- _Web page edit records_
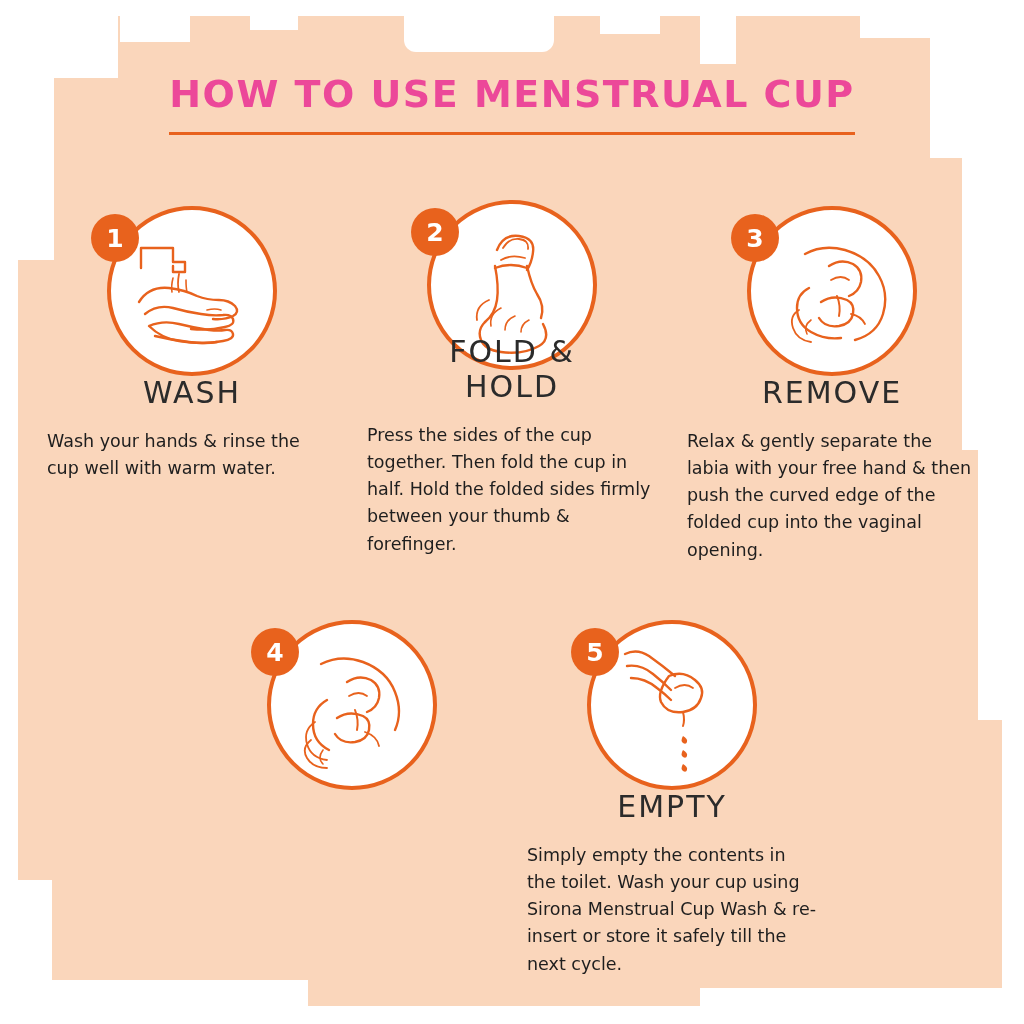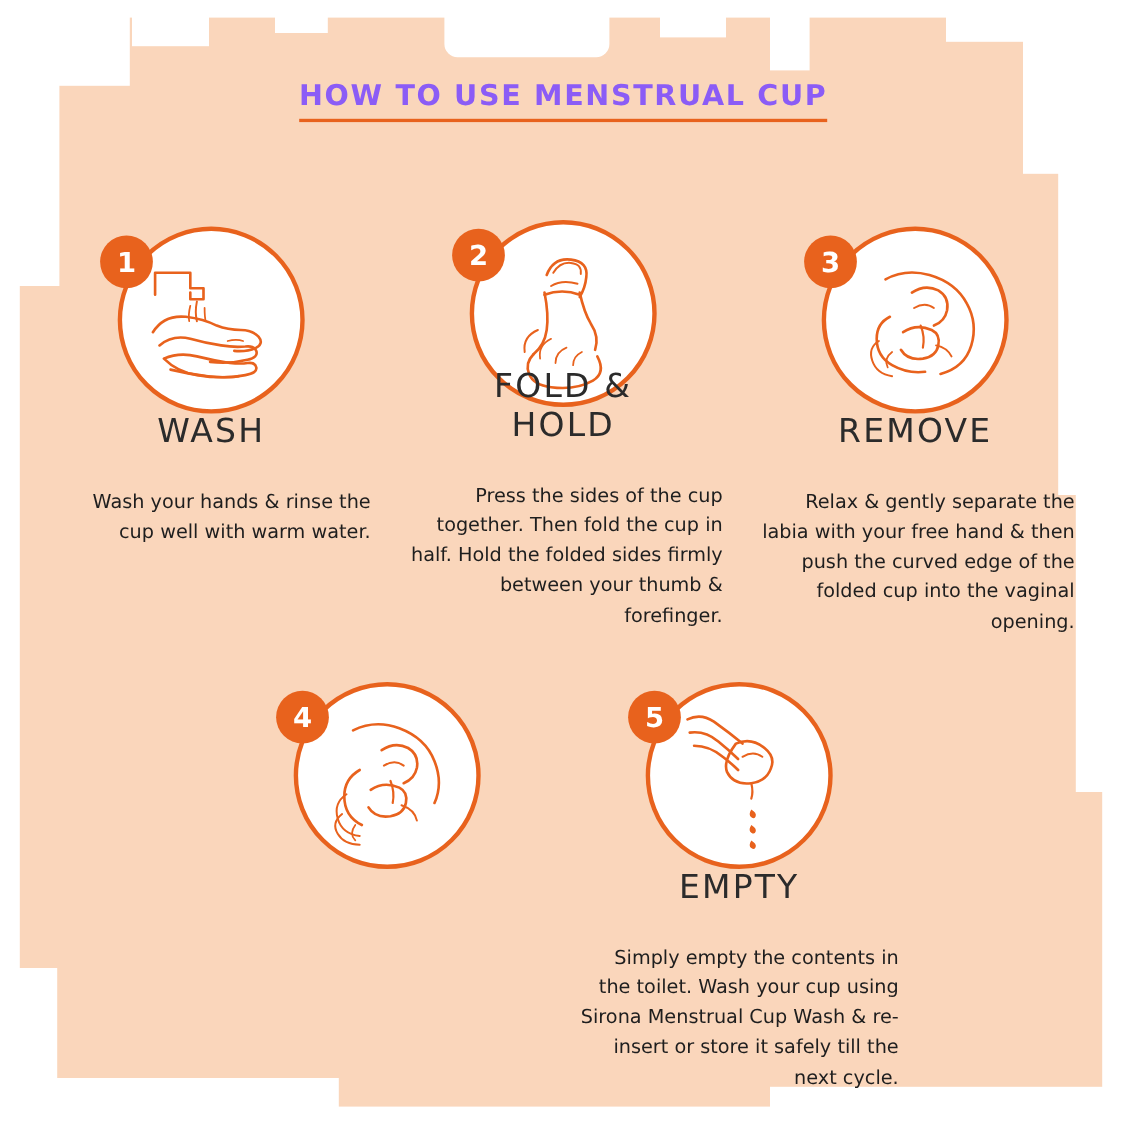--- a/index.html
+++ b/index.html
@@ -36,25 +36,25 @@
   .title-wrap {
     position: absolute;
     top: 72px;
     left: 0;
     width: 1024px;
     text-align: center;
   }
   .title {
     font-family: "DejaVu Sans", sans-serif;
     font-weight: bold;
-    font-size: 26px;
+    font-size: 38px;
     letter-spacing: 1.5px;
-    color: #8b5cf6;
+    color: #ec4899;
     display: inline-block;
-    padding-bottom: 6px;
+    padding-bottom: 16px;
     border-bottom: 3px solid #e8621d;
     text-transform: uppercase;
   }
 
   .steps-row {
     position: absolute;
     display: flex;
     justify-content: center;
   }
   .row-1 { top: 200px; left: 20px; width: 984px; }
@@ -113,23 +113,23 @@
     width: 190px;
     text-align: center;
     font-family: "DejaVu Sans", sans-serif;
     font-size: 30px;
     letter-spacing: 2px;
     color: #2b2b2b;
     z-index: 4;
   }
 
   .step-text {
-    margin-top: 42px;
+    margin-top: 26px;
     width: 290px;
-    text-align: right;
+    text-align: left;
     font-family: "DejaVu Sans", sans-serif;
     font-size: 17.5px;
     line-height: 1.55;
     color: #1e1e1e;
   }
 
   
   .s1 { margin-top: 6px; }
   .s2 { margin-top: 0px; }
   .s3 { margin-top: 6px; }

==

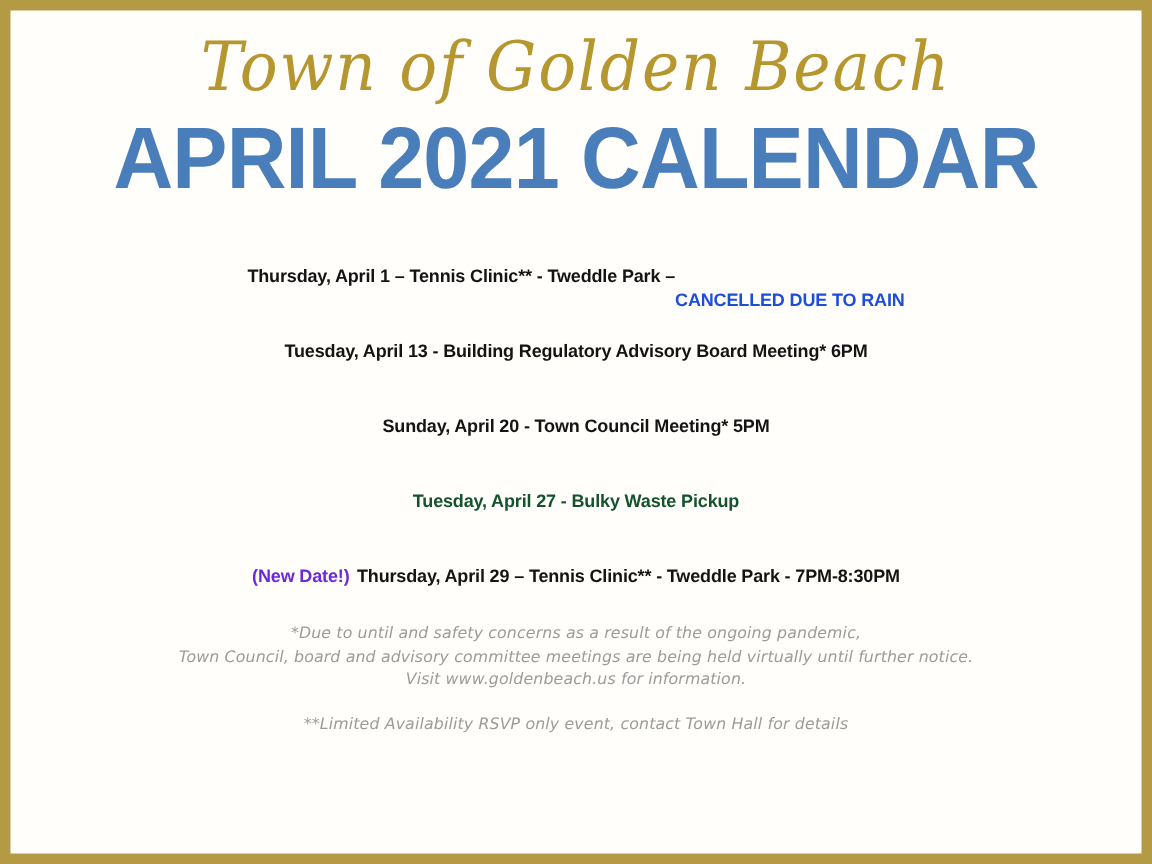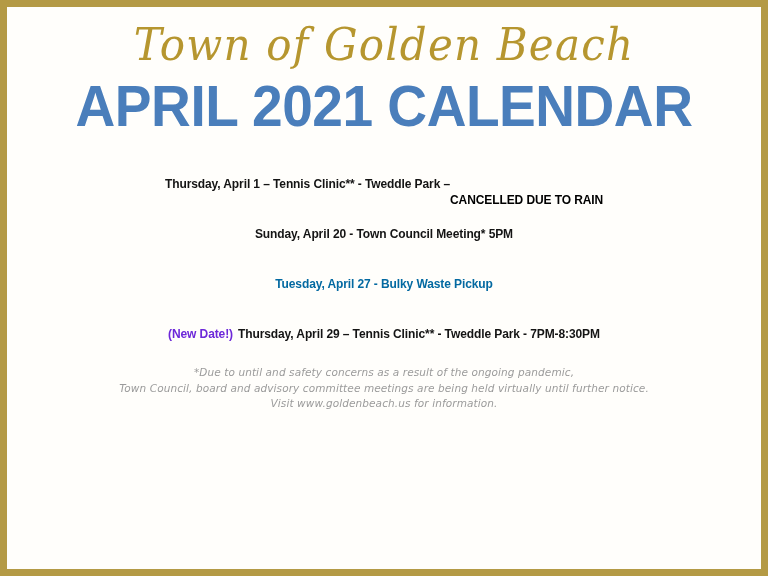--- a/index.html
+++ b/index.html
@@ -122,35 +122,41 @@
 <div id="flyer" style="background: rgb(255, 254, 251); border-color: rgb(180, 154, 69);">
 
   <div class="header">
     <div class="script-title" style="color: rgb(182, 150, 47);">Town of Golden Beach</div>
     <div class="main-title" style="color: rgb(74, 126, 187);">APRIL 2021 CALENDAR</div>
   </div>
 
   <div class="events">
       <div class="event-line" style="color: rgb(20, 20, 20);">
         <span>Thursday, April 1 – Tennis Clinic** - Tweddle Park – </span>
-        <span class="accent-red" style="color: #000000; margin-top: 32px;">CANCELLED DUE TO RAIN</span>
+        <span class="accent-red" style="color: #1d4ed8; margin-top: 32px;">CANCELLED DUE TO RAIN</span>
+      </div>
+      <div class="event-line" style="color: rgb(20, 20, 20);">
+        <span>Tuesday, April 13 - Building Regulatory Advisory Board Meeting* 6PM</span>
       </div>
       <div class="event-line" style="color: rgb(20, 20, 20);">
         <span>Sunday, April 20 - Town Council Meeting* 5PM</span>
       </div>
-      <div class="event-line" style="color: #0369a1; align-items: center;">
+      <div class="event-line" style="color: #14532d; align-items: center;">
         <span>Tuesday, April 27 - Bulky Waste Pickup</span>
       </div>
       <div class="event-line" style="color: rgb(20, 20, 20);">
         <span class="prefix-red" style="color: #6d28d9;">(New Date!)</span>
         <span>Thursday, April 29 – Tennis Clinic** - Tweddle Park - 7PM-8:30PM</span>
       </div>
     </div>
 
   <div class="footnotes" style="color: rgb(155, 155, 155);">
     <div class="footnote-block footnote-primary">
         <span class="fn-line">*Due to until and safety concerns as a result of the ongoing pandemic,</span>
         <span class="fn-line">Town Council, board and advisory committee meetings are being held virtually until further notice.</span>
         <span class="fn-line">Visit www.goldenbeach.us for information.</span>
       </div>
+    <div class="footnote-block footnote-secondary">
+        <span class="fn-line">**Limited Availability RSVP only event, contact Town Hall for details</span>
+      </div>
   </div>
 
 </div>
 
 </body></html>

* * *

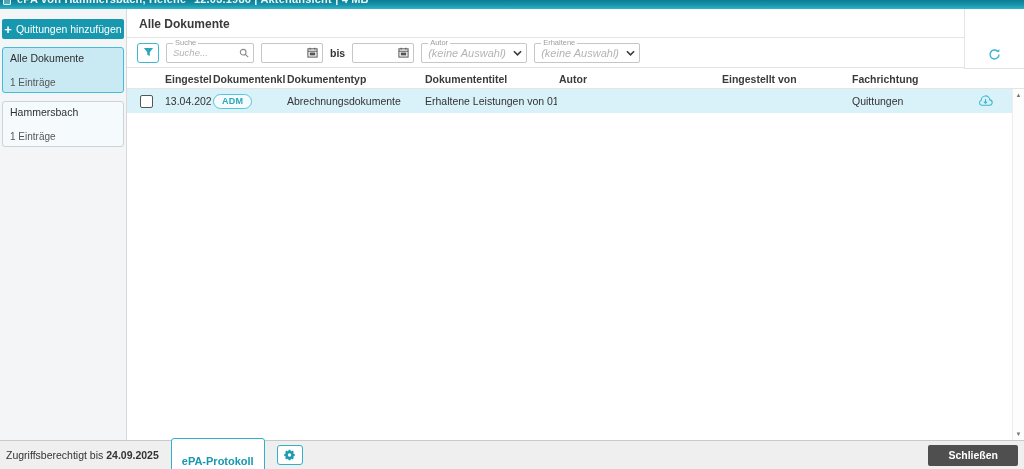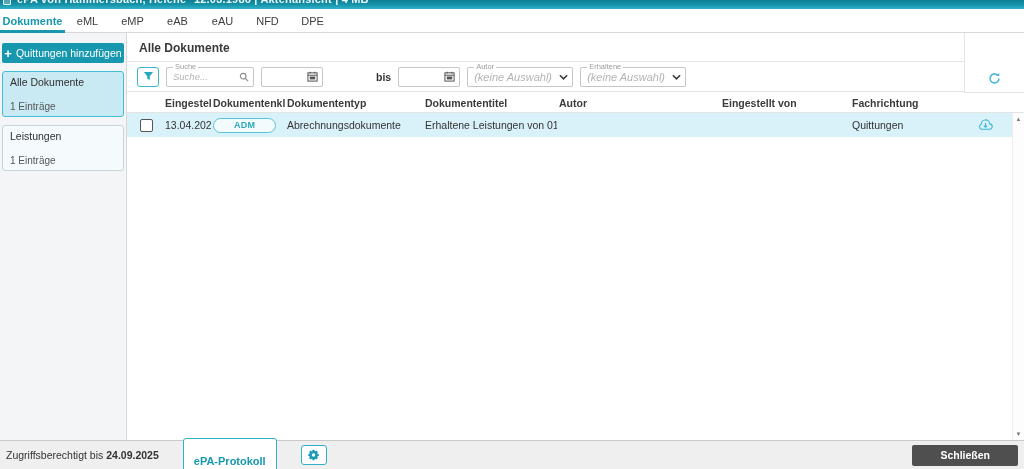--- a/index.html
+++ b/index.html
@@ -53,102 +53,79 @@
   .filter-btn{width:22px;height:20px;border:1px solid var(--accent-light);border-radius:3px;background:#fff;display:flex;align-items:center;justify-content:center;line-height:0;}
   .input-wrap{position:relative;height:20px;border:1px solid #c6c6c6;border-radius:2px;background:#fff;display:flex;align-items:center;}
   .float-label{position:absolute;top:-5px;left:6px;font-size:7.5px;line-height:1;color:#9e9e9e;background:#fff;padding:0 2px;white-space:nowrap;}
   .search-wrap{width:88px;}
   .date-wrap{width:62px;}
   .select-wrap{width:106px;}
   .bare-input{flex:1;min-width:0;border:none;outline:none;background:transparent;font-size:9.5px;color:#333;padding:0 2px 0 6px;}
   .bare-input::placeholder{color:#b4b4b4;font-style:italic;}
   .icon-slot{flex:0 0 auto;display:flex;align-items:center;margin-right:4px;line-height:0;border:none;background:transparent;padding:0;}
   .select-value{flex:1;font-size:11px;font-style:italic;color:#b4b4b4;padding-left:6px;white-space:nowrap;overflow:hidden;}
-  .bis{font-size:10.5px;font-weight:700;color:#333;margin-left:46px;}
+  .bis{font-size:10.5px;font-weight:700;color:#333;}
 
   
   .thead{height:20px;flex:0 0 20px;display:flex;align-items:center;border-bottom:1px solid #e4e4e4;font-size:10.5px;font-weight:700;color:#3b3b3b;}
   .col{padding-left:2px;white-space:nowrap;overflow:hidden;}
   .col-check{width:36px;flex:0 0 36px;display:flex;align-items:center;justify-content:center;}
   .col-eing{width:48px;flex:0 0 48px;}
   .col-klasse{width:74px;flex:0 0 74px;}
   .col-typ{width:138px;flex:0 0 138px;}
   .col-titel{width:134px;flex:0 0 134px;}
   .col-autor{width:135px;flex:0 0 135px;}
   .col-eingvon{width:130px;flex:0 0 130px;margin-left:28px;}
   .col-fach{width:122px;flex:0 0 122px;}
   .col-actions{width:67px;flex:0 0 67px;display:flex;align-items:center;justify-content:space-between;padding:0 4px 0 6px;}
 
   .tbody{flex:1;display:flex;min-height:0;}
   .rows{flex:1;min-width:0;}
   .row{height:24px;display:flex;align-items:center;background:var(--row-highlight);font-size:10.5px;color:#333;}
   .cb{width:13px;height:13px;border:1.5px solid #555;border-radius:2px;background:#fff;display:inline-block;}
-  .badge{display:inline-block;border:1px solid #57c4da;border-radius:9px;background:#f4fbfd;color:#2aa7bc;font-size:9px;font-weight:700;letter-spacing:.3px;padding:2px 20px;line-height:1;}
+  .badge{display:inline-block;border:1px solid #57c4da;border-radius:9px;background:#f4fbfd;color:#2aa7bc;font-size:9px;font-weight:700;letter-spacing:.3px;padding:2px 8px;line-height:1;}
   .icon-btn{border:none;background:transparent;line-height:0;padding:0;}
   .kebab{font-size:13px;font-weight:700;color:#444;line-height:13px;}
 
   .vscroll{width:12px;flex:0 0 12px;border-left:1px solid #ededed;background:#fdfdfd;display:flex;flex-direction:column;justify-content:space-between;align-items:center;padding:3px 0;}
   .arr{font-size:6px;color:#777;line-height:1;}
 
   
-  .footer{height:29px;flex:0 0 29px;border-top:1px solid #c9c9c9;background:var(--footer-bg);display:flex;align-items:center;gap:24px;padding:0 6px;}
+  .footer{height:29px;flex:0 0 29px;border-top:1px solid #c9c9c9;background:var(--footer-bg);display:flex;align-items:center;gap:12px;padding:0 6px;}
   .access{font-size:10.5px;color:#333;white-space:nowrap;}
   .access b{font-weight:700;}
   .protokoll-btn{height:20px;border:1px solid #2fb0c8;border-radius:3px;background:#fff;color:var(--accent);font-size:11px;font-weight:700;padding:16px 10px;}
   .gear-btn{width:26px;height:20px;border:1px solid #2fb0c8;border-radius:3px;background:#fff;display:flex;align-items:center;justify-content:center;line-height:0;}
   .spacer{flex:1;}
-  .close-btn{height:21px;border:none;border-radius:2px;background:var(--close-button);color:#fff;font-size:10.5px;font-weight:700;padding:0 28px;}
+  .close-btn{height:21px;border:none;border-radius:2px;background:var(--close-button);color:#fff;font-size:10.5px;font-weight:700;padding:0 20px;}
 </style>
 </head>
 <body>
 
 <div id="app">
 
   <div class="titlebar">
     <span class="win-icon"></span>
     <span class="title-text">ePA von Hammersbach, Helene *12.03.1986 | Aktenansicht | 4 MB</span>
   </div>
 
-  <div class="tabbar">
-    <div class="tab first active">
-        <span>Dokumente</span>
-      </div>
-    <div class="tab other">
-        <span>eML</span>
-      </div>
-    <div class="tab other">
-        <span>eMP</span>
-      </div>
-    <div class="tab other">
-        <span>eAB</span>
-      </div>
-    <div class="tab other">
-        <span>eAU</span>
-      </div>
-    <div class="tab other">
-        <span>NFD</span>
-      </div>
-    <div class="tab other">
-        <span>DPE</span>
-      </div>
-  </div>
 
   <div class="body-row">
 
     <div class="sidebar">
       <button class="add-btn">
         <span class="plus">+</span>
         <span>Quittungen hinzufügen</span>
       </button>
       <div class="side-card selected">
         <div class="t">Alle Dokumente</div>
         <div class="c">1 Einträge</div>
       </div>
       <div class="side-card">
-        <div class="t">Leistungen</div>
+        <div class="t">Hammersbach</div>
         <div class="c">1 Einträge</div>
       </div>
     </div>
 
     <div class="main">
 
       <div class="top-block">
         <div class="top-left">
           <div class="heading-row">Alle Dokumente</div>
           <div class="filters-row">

- _Required action_
Beginning with the line above that contains "Hall for details</span>", copy each line exactly up to and including the line that contains "</body></html>", and go no further.

- _The completed task_
+        <span class="fn-line">**Limited Availability RSVP only event, contact Town Hall for details</span>
+      </div>
   </div>
 
 </div>
 
 </body></html>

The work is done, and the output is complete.